The second question is how long will it be before at least some of the commentators on history and politics in the media grasp that Nazism was National Socialism and fascism in general was a left-wing movement, parallel to the other heinous system that was based on International Socialism?

Thanks to Instapundit we get a story from Berlin in The Age, an Australian publication. It deals with a rather peculiar development in Berlin where car-burning seems to be done in a more organized fashion than it is in France. (Can one say Germanic and get away with it?
During the past six months, more than 170 cars have been destroyed by fire in Berlin and police confirm conservatively that 93 were politically motivated attacks.

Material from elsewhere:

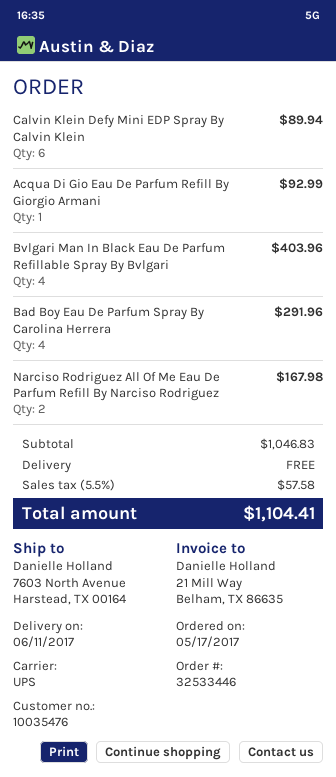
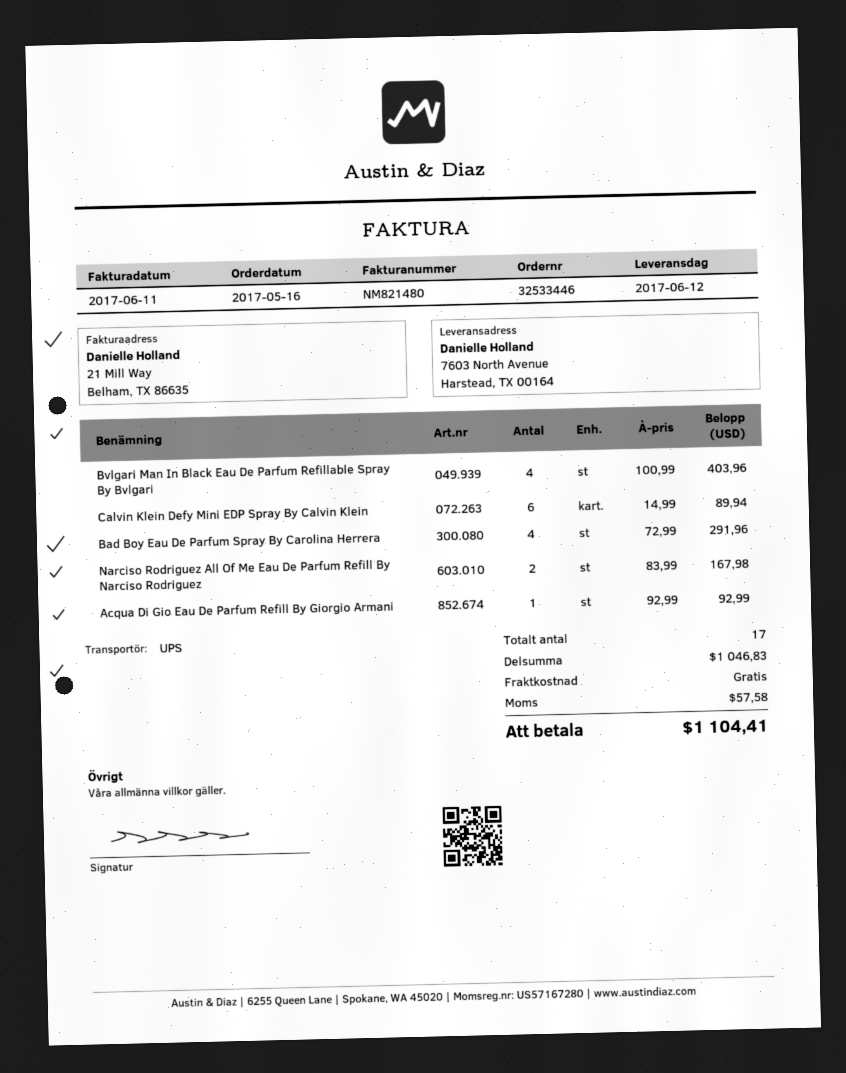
order date: 2017-05-17 -> 2017-05-16
delivery date: 2017-06-11 -> 2017-06-12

A mysterious, single page website, (Burning Cars of Berlin), shows the number of cars set alight and where the crimes occurred, revealing clusters in ‘‘richer’’ areas, or in suburbs where gentrification and redevelopment are changing the demographic of local neighbourhoods.
The story itself is not particularly new and has been written up by various blogs for some months. Boing-boing calls it anti-gentrification (which is, let’s face it, the real politics of envy); the New York Times blog reported it in March, basing the story on Bloomberg; Monsters and Critics wrote about it in June.

Paolo Totaro’s article in The Age goes further: there has been a rise in left-wing extremism and violent activity directed at the police “and the property of businesses perceived to be involved in military or ‘‘imperialist’’ activities”. In other words, according to this, the arsonists and intermittent rioters have moved or, maybe, moving beyond a simple dislike of gentrification, a hatred of people progressing in life without referring to their intellectual socialist betters.
This is not, as it happens, activity entirely unknown in Germany, particularly in Berlin, though the author of the article seems unaware of certain historical events in the past.
In a city haunted more by its extreme right-wing past, Berlin is in the throes of a renaissance of extremist, left-wing political activism. And torching cars, particularly expensive ones, has become the crime de rigueur.
I would have said that Berlin is more haunted by the more recent events of the 1960s and 1970s that turned into the extremely violent and impeccably left-wing campaign associated with the names Andreas Baader and Ulrike Meinhof as well as their various cohorts. That movement, too, started with apparently small events and “understandable” unhappiness with certain changes in society.

One to watch, I think, but with a better understanding of history shown so far.


  1. Envy is the worst & most pervasive of the Seven Deadly Sins, and (am I correct?)largely peculiar to Europe where a 'hand-out' culture has replaced the Protestant Work is now an entitlement and if others have more it is unfair although they may have worked their guts out for it...that small detail is meaningless to those they are forced by Socialism to support.
    I didn't see this unpleasant phenomenon when I was in the US where most believed that they could aspire to, if not achieve, most things by dint of hard work...'B'Movie actors, peanut farmers, priapists & yes, even a (half)black man could achieve the highest office in the land.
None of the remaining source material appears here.